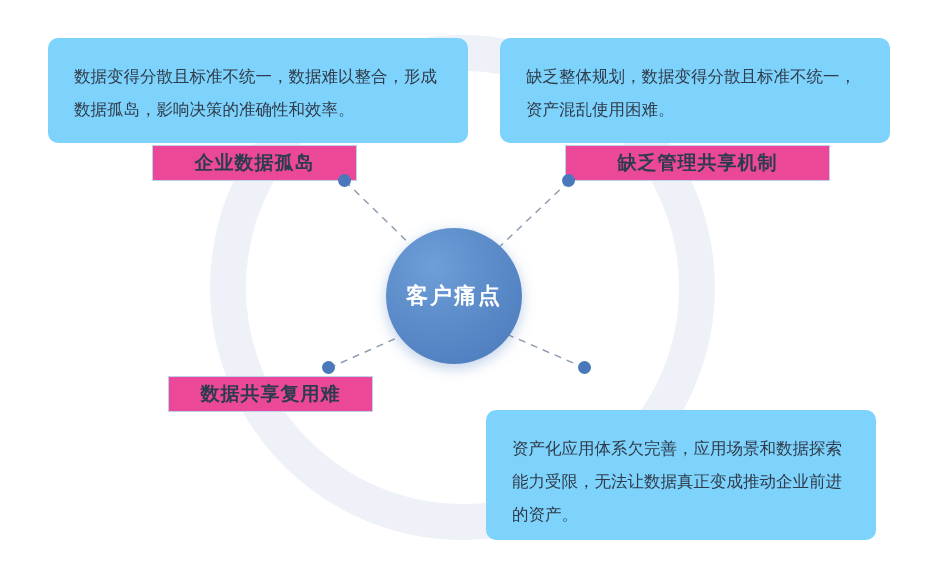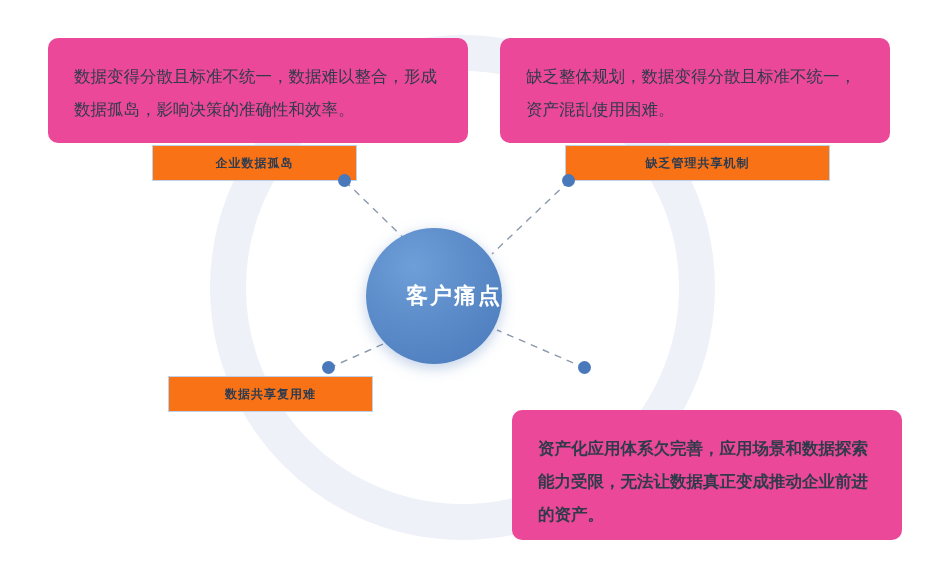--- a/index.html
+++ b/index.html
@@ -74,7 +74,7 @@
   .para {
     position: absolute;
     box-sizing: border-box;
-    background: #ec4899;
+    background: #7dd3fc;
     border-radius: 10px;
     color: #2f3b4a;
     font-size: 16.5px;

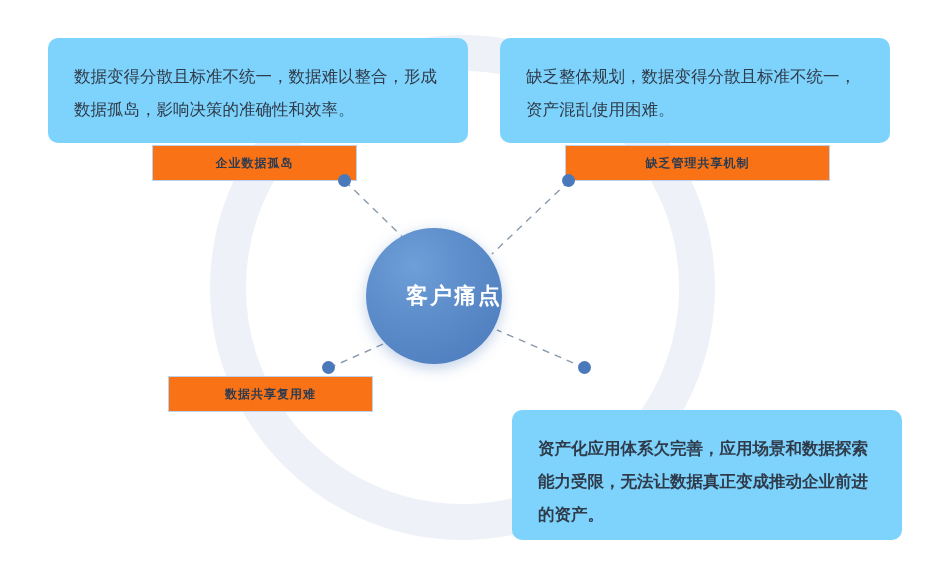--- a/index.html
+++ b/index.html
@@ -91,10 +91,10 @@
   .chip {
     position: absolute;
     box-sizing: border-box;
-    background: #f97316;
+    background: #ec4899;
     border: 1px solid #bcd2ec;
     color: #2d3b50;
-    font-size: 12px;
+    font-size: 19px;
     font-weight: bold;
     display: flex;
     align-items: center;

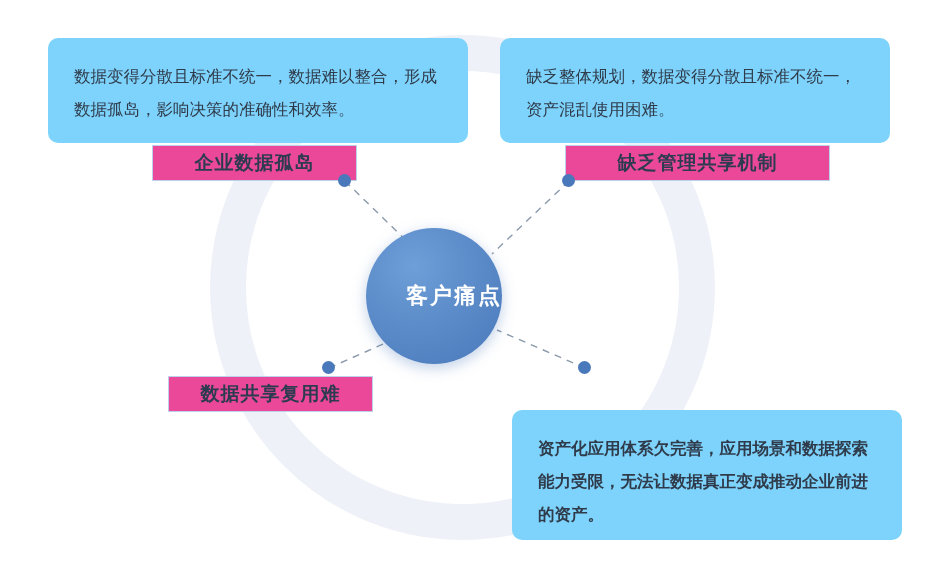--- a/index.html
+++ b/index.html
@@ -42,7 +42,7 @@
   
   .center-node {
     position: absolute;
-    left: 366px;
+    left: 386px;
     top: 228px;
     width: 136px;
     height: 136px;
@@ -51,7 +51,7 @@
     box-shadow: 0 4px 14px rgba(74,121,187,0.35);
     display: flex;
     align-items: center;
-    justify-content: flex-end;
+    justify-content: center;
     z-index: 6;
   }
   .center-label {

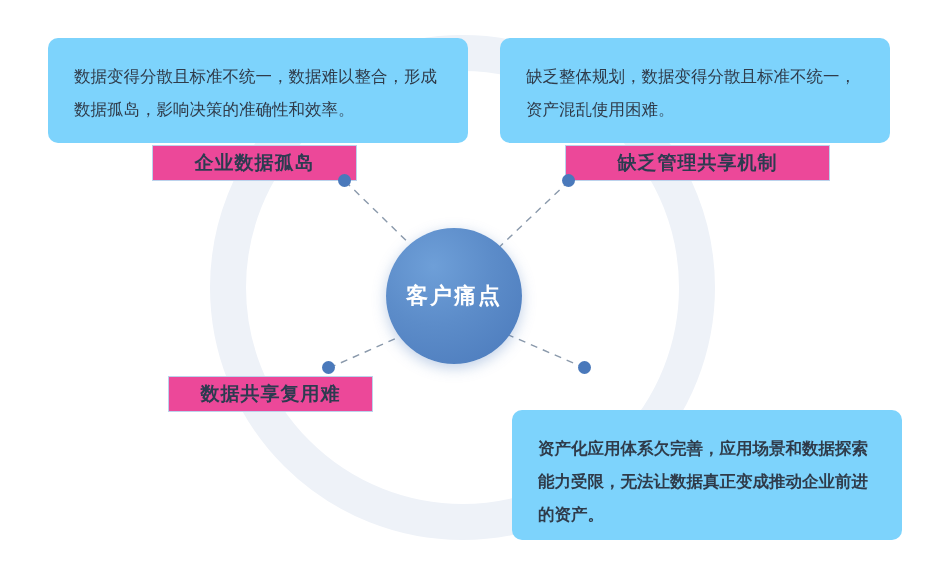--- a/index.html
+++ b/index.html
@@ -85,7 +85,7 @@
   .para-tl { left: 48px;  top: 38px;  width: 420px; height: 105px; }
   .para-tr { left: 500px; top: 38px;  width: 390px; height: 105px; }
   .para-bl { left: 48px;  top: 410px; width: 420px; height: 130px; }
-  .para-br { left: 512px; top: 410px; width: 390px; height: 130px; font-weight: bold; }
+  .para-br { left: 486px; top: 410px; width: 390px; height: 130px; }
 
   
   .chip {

══════

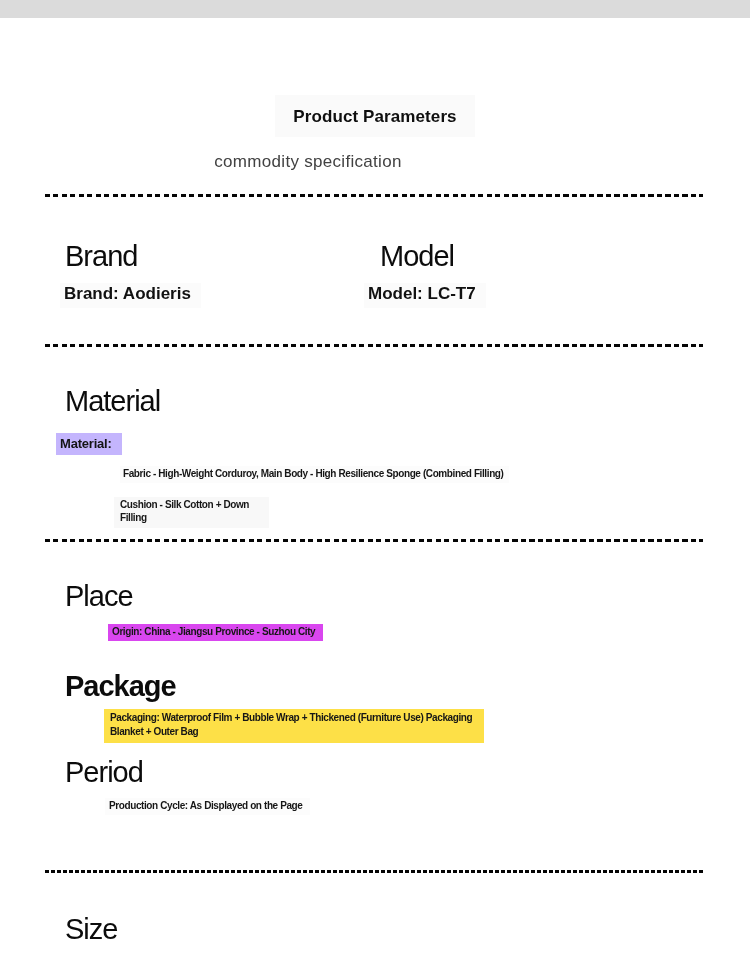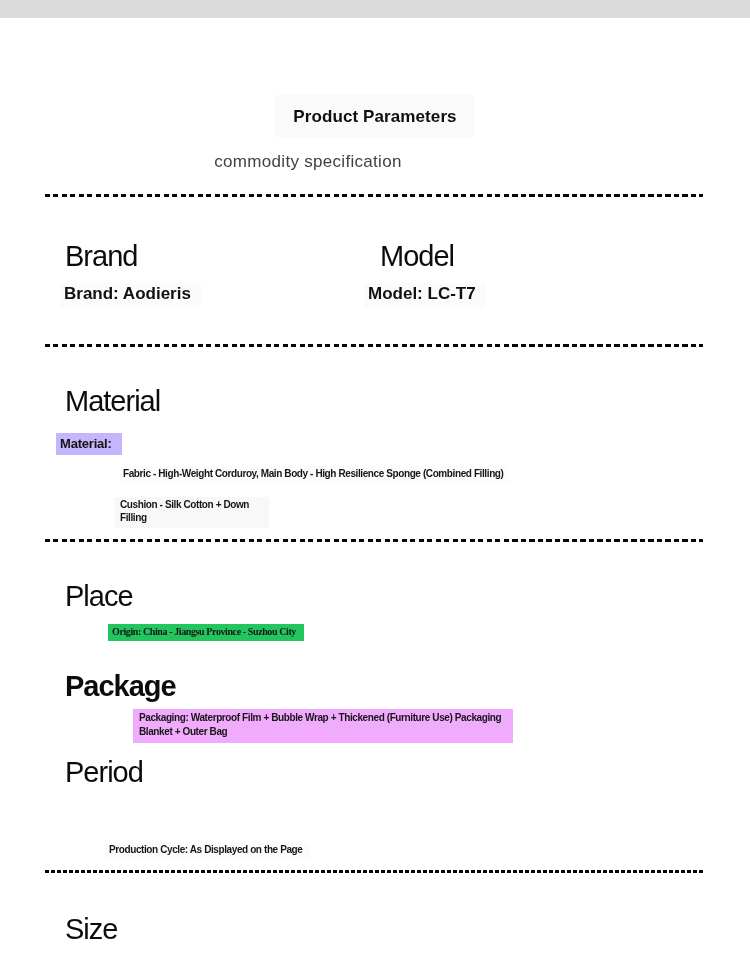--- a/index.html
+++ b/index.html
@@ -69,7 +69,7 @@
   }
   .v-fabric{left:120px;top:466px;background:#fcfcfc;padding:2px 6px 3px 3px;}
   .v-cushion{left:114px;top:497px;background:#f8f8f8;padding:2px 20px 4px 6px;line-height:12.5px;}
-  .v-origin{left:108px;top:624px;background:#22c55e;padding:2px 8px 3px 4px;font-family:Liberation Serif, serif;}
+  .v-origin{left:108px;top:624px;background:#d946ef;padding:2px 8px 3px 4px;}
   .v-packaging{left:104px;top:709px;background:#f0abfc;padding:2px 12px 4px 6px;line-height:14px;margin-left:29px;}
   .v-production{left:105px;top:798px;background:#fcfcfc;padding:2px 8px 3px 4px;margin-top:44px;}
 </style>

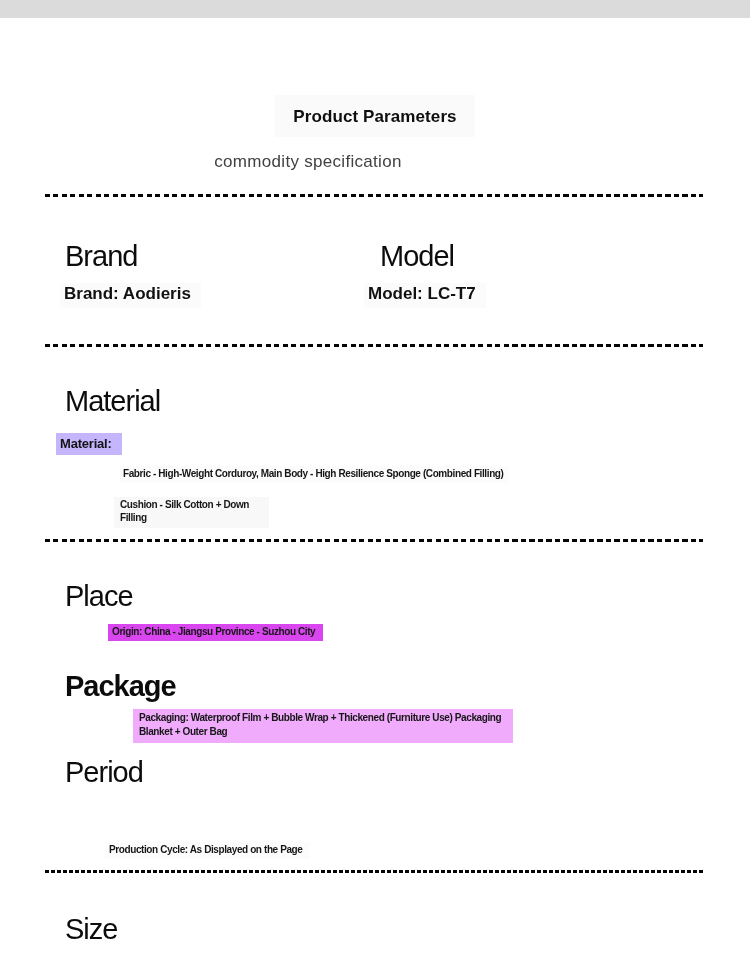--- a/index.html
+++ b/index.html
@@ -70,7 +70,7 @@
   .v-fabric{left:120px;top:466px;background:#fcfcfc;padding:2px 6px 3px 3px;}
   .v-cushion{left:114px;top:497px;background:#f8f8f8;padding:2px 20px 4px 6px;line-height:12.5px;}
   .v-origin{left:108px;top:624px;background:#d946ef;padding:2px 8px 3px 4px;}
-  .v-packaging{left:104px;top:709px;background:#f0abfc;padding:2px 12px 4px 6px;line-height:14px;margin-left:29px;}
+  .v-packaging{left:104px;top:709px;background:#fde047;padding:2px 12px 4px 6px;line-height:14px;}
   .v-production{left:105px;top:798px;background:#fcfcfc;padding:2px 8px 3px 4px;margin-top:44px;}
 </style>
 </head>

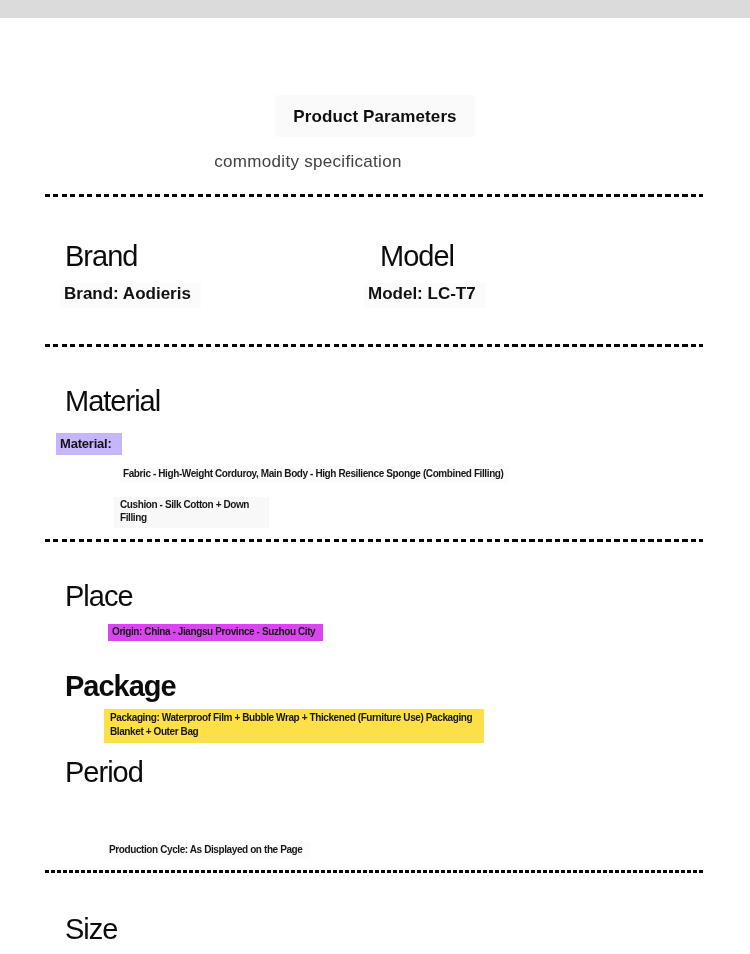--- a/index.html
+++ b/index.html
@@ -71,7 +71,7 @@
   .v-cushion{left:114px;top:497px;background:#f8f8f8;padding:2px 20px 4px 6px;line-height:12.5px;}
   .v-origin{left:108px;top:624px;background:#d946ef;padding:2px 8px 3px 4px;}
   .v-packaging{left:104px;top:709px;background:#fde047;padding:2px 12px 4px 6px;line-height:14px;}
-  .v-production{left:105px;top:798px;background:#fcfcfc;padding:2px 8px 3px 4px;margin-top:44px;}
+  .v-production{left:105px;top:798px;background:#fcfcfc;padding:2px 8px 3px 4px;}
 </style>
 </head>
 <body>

══════

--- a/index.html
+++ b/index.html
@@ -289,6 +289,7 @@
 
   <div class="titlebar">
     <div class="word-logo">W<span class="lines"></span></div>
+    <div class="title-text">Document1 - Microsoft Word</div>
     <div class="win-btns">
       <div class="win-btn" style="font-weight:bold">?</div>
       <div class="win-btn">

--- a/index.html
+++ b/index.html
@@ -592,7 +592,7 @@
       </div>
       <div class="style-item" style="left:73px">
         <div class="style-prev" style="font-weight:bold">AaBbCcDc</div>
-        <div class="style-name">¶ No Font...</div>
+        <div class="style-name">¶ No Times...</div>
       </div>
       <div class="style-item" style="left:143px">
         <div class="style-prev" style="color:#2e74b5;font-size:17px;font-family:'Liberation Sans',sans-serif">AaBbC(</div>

══════

▶ _What needs to be done_:
How many lines in this material contain the string "serif"? Only the number is wanted.

▶ _Output for this task_:
2